··· DATA RECORDS ···
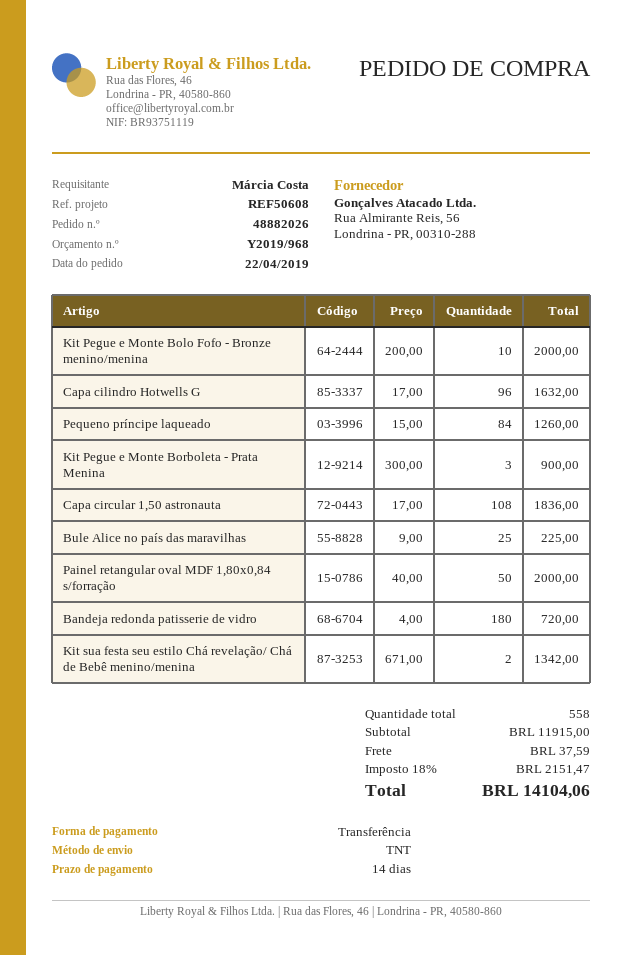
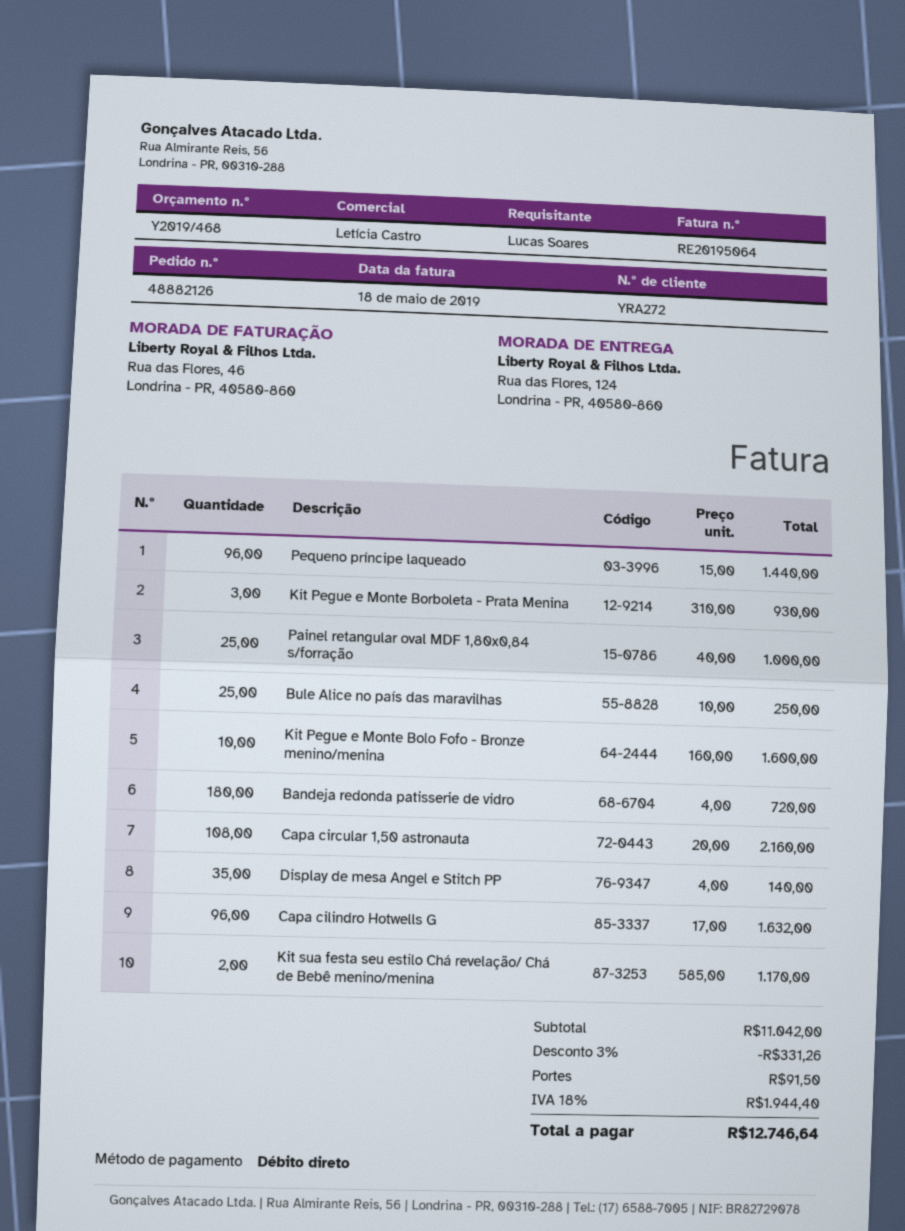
quote number: Y2019/968 -> Y2019/468
order number: 48882026 -> 48882126
ordered by: Márcia Costa -> Lucas Soares
payment method: bank transfer -> direct debit
Kit Pegue e Monte Bolo Fofo - Bronze menino/menina: 10 x 200.00 = 2000.00 -> 10 x 160.00 = 1600.00
Pequeno príncipe laqueado: 84 x 15.00 = 1260.00 -> 96 x 15.00 = 1440.00
Kit Pegue e Monte Borboleta - Prata Menina: 3 x 300.00 = 900.00 -> 3 x 310.00 = 930.00
Capa circular 1,50 astronauta: 108 x 17.00 = 1836.00 -> 108 x 20.00 = 2160.00
Bule Alice no país das maravilhas: 25 x 9.00 = 225.00 -> 25 x 10.00 = 250.00
Painel retangular oval MDF 1,80x0,84 s/forração: 50 x 40.00 = 2000.00 -> 25 x 40.00 = 1000.00
Kit sua festa seu estilo Chá revelação/ Chá de Bebê menino/menina: 2 x 671.00 = 1342.00 -> 2 x 585.00 = 1170.00
Display de mesa Angel e Stitch PP: none -> 35 x 4.00 = 140.00
subtotal: 11915.00 -> 11042.00
discount: none -> 3% = 331.26
shipping: 37.59 -> 91.50
tax: 18% = 2151.47 -> 18% = 1944.40
total: 14104.06 -> 12746.64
···
## PROBLEM REQUIREMENTS
Taking the entries above, restate exactly those lines that fall between the line with "ordered by: Márcia Costa -> Lucas Soares" and the line with "Pequeno príncipe laqueado: 84", keeping both of those lines too.

## ANSWER AREA
ordered by: Márcia Costa -> Lucas Soares
payment method: bank transfer -> direct debit
Kit Pegue e Monte Bolo Fofo - Bronze menino/menina: 10 x 200.00 = 2000.00 -> 10 x 160.00 = 1600.00
Pequeno príncipe laqueado: 84 x 15.00 = 1260.00 -> 96 x 15.00 = 1440.00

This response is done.